Figure majeure de l'art suisse du tournant du 20e siècle, le peintre soleurois Cuno Amiet (1868-1961) est à l'honneur au Musée d'art de Pully (VD). L'exposition "Cuno Amiet. Les Quatre saisons" présente quelque 60 peintures et de nombreuses oeuvres sur papier.

Cette sélection provient en partie des collections du musée. Elle explore l'oeuvre de paysagiste de l'artiste suisse au prisme des quatre saisons, indiquent mardi les responsables de l'institution pulliérane. L'exposition est à découvrir dès vendredi et ce jusqu'au 10 janvier prochain.

"Tout au long de sept décennies de création, la diversité des formes et des couleurs de la nature a été pour Cuno Amiet une source inépuisable d'inspiration et le lieu d'expérimentations formelles audacieuses", commentent-ils dans leur dossier de presse. "Du printemps éclatant à l'hiver subtil et silencieux, il module sa palette, renouvelle son expression picturale et capte les variations de lumière et de matière", écrivent-ils.

"Qu'il peigne la floraison, les moissons ou la neige, il saisit les métamorphoses de la nature avec une liberté toujours réinventée. La nature, qu'il observe et transpose presque quotidiennement depuis son jardin à la Oschwand, devient chez lui un langage aussi intime qu'universel", note encore le musée.

Ce dernier rappelle aussi que l'exposition propose d'apporter "un nouvel éclairage" sur un artiste encore trop peu exposé en Suisse romande.
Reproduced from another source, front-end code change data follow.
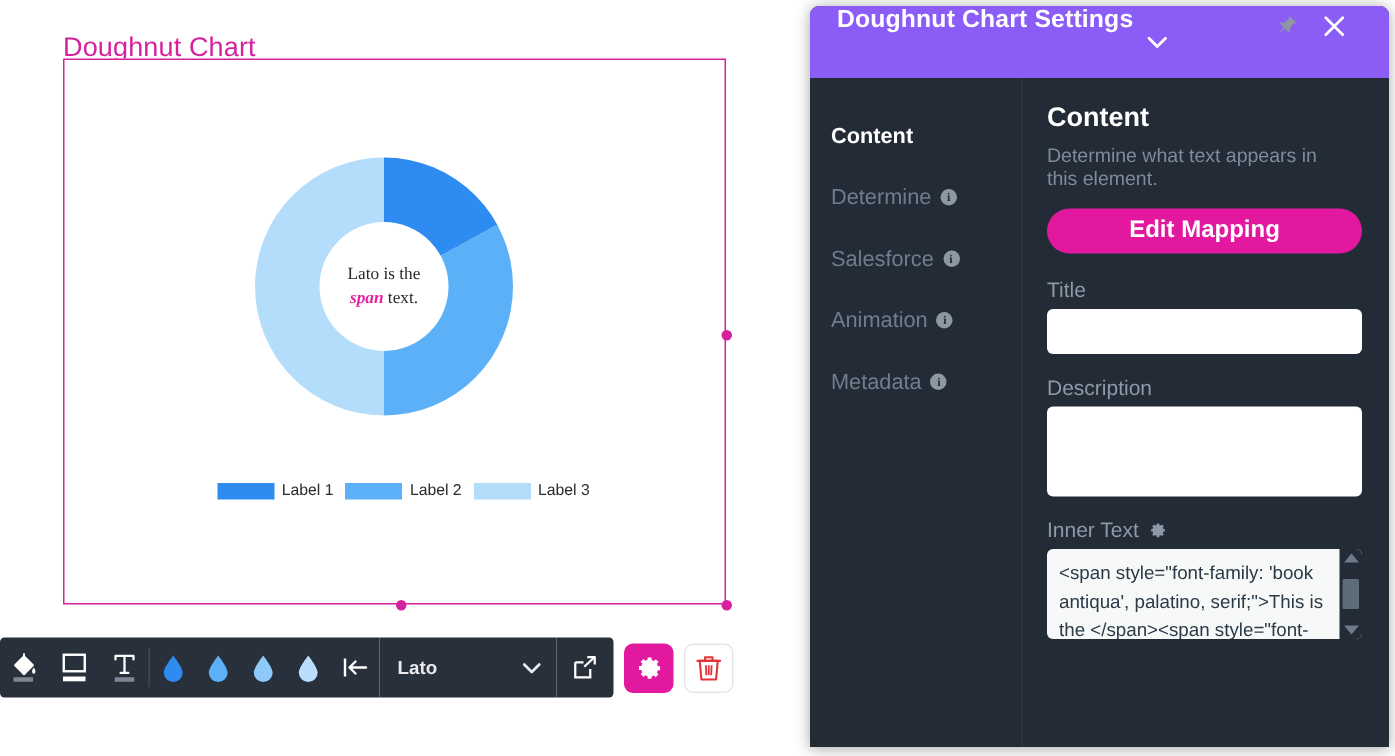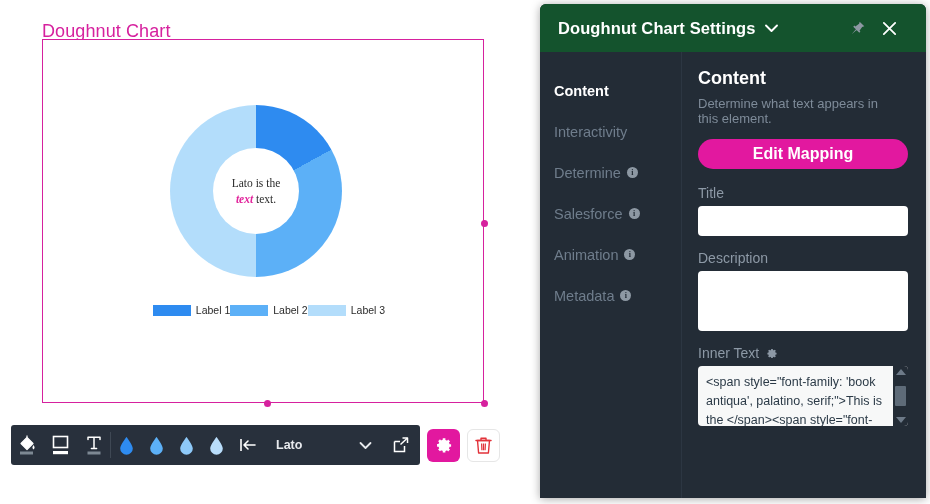--- a/index.html
+++ b/index.html
@@ -106,8 +106,8 @@
     display:flex; flex-direction:column;
   }
   #panel-header {
-    height:48px; background:#14532d; flex:0 0 48px;
-    display:flex; align-items:center; padding:0 24px 0 18px;
+    height:48px; background:#8b5cf6; flex:0 0 48px;
+    display:flex; padding:0 24px 0 18px;
   }
   #panel-title { color:#fff; font-size:16.5px; font-weight:bold; letter-spacing:.1px; }
   #panel-title-caret { margin-left:8px; display:flex; align-items:center; cursor:pointer; }

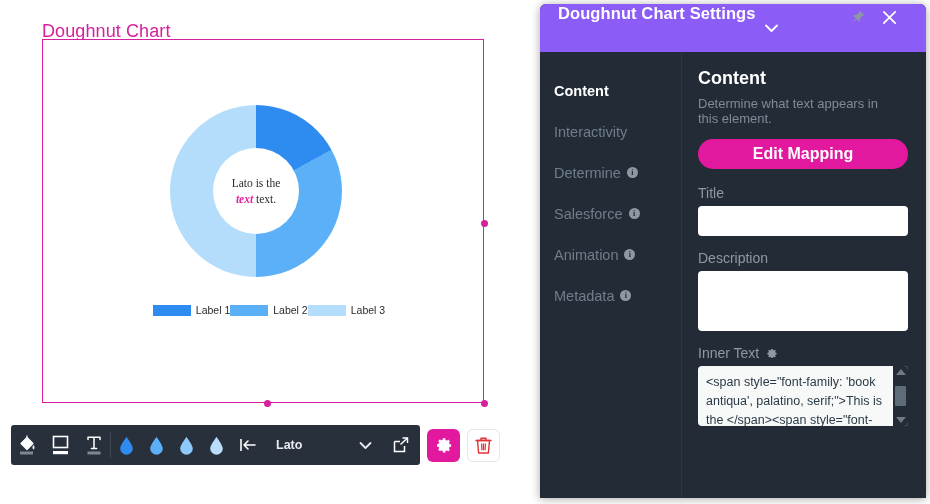--- a/index.html
+++ b/index.html
@@ -333,9 +333,6 @@
         <span>Content</span>
       </div>
       <div class="nav-item">
-        <span>Interactivity</span>
-      </div>
-      <div class="nav-item">
         <span>Determine</span>
         <span class="info-dot">i</span>
       </div>

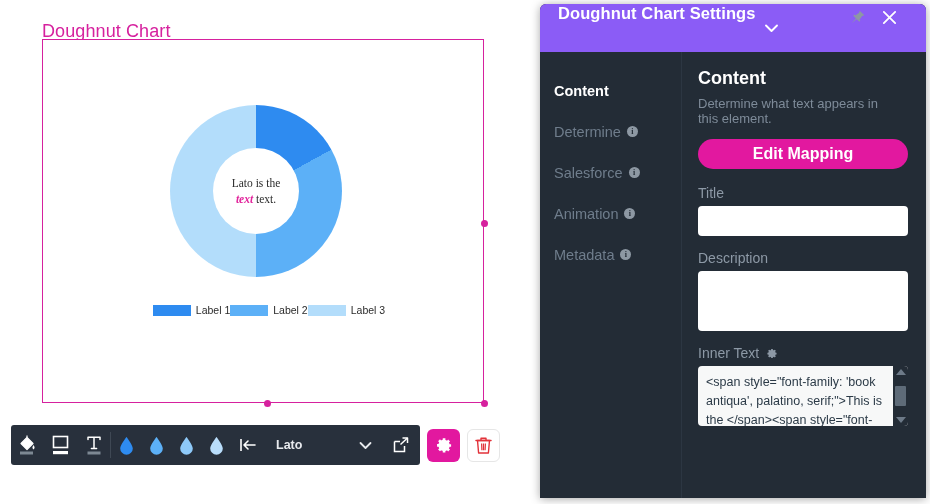--- a/index.html
+++ b/index.html
@@ -190,7 +190,7 @@
     <div id="doughnut" style="background: conic-gradient(rgb(46, 139, 240) 0deg, rgb(46, 139, 240) 61.2deg, rgb(92, 176, 247) 61.2deg, rgb(92, 176, 247) 180deg, rgb(179, 221, 251) 180deg, rgb(179, 221, 251) 360deg);"></div>
     <div id="doughnut-hole">
       <div class="inner-line">Lato is the</div>
-      <div class="inner-line"><span class="inner-em">text</span><span> text.</span></div>
+      <div class="inner-line"><span class="inner-em">span</span><span> text.</span></div>
     </div>
 
     <div id="legend">

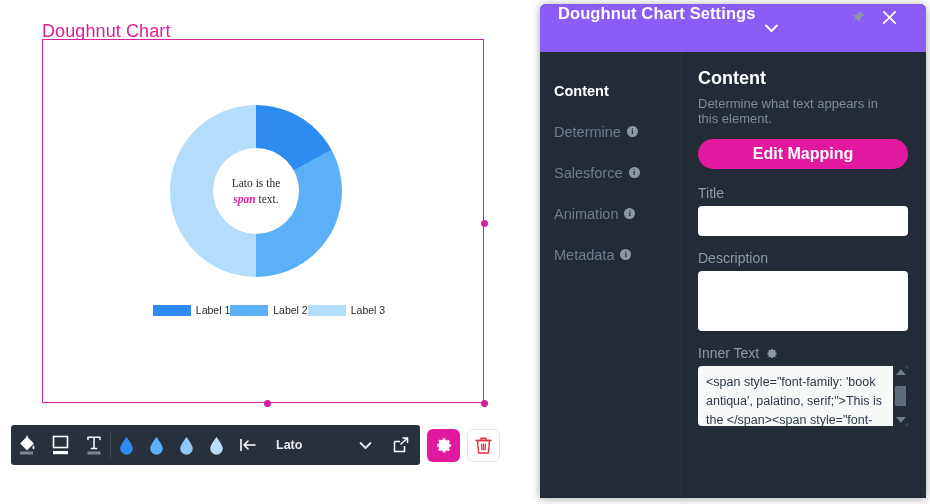--- a/index.html
+++ b/index.html
@@ -52,8 +52,8 @@
   }
 
   #legend {
-    position:absolute; left:97px; top:265px; width:260px;
-    display:flex; align-items:center; justify-content:center; 
+    position:absolute; left:97px; top:282px; width:260px;
+    display:flex; align-items:center; justify-content:center; gap:8px;
   }
   .legend-item { display:flex; align-items:center; gap:5px; }
   .legend-swatch { width:38px; height:11px; display:block; }

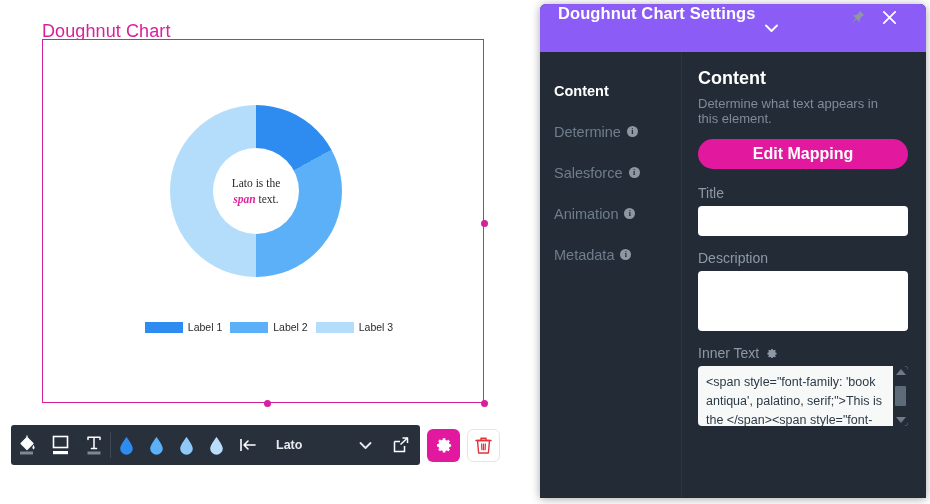--- a/index.html
+++ b/index.html
@@ -61,7 +61,7 @@
 
   
   #toolbar {
-    position:absolute; left:11px; top:425px; height:40px;
+    position:absolute; left:0; top:425px; height:40px;
     display:flex; align-items:center; gap:0;
     z-index:8;
   }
Le Musée d'art de Pully, à la fois ouvert sur son jardin et tourné vers le lac, offre "un cadre sensible à ces paysages baignés de lumière".

Parrain d'Alberto Giacometti

Durant sa longue vie, Cuno Amiet est né en 1868, le Soleurois passe pour avoir produit entre 2000 et 3000 dessins, gravures, toiles ou sculptures. Il signe ses premiers croquis à l'âge de quatorze ans. Le peintre et sculpteur alémanique a eu pour premier maître Frank Buchser, un précurseur de l'impressionnisme. Il a poursuivi sa formation à Munich, puis à Paris. A l'âge de 24 ans, il passe quelques mois décisifs à Pont-Aven, en Bretagne, un lieu que Paul Gauguin devait ensuite rendre célèbre. Il y découvre aussi l'art de Vincent van Gogh.

A court d'argent, Cuno Amiet rentre peu après en Suisse. Il s'installe provisoirement à Bâle, puis à Soleure et enfin dans le canton de Berne. Il rencontre alors notamment Ferdinand Hodler, Paul Klee ou Giovanni Giacometti et son fils Alberto, dont il est devenu le parrain. Il fréquente aussi l'écrivain Hermann Hesse ou le compositeur Arthur Honegger.

Durant près de dix ans, Cuno Amiet a beaucoup de peine à vivre de son art. Il se heurte à l'incompréhension du public et des critiques. Des mécènes vont finalement aider l'artiste à survivre. Parmi ses motifs préférés, la récolte des pommes, des mères à l'enfant ou le paysage très fleuri de son domicile, à Oschwand (BE). Ses représentations du corps féminin sont dénuées de tout érotisme et les visages de ses portraits ne laissent transparaître aucune émotion.

Cuno Amiet a joué un rôle important dans la découverte et le développement de la peinture moderne en Suisse. Comptant parmi les artistes helvétiques les plus importants du siècle dernier avec Ferdinand Hodler notamment, il est décédé le 6 juillet 1961, près de Berthoud (BE). Il avait 93 ans.